* [How to complete this task]:
Every record below is to be restated verbatim, though its images are not.
**** Records ****
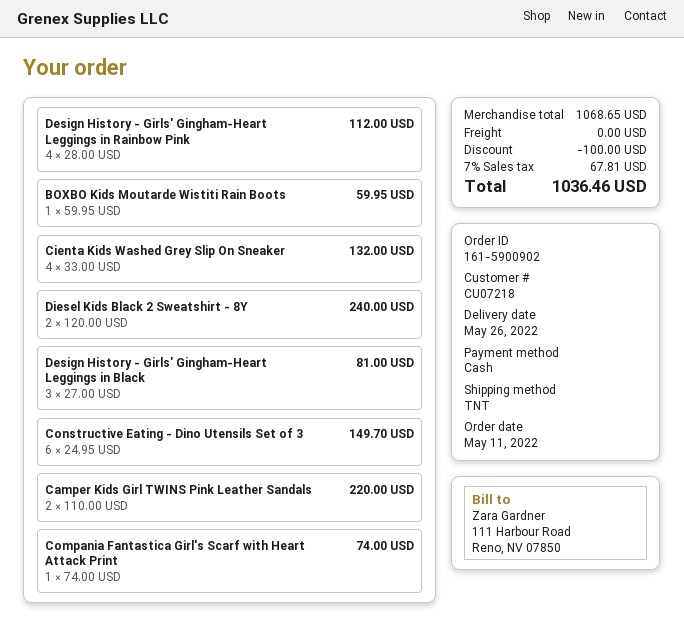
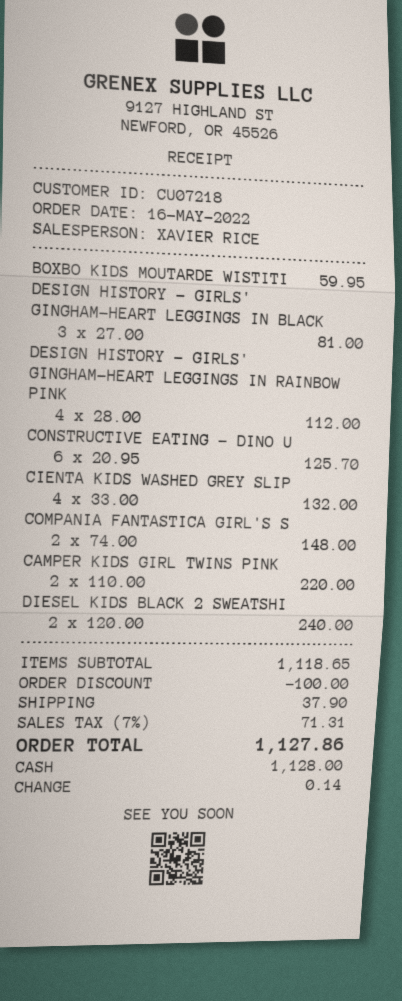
order date: 2022-05-11 -> 2022-05-16
Constructive Eating - Dino Utensils Set of 3: 6 x 24.95 = 149.70 -> 6 x 20.95 = 125.70
Compania Fantastica Girl's Scarf with Heart Attack Print: 1 x 74.00 = 74.00 -> 2 x 74.00 = 148.00
subtotal: 1068.65 -> 1118.65
shipping: 0.00 -> 37.90
tax: 7% = 67.81 -> 7% = 71.31
total: 1036.46 -> 1127.86

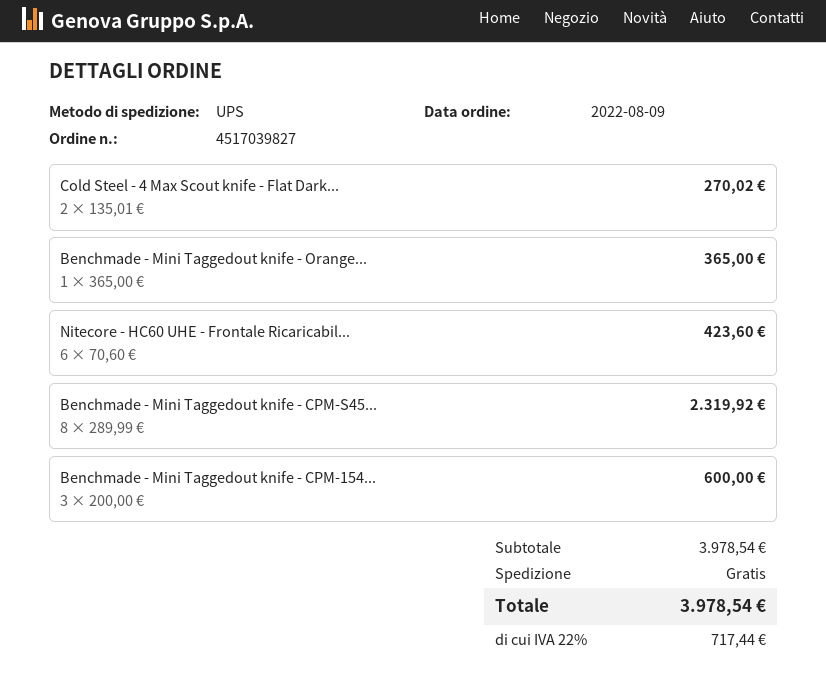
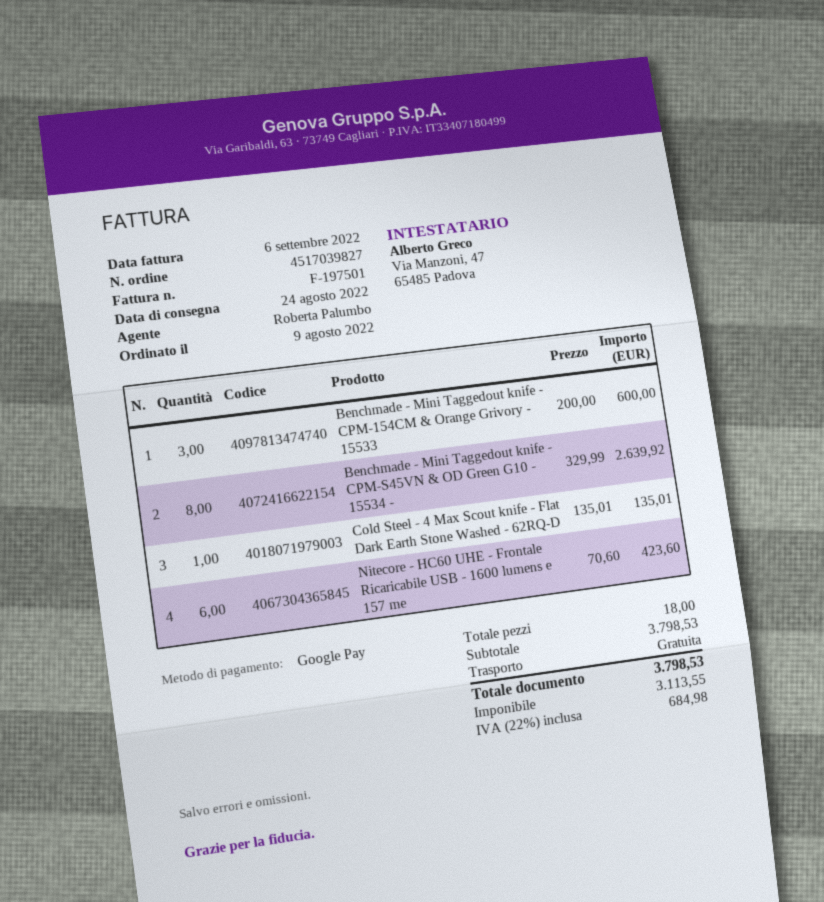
Cold Steel - 4 Max Scout knife - Flat Dark...: 2 x 135.01 = 270.02 -> 1 x 135.01 = 135.01
Benchmade - Mini Taggedout knife - Orange...: 1 x 365.00 = 365.00 -> none
Benchmade - Mini Taggedout knife - CPM-S45...: 8 x 289.99 = 2319.92 -> 8 x 329.99 = 2639.92
subtotal: 3978.54 -> 3798.53
tax: 22% = 717.44 -> 22% = 684.98
total: 3978.54 -> 3798.53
****
* [Answer section]:
order date: 2022-05-11 -> 2022-05-16
Constructive Eating - Dino Utensils Set of 3: 6 x 24.95 = 149.70 -> 6 x 20.95 = 125.70
Compania Fantastica Girl's Scarf with Heart Attack Print: 1 x 74.00 = 74.00 -> 2 x 74.00 = 148.00
subtotal: 1068.65 -> 1118.65
shipping: 0.00 -> 37.90
tax: 7% = 67.81 -> 7% = 71.31
total: 1036.46 -> 1127.86

Cold Steel - 4 Max Scout knife - Flat Dark...: 2 x 135.01 = 270.02 -> 1 x 135.01 = 135.01
Benchmade - Mini Taggedout knife - Orange...: 1 x 365.00 = 365.00 -> none
Benchmade - Mini Taggedout knife - CPM-S45...: 8 x 289.99 = 2319.92 -> 8 x 329.99 = 2639.92
subtotal: 3978.54 -> 3798.53
tax: 22% = 717.44 -> 22% = 684.98
total: 3978.54 -> 3798.53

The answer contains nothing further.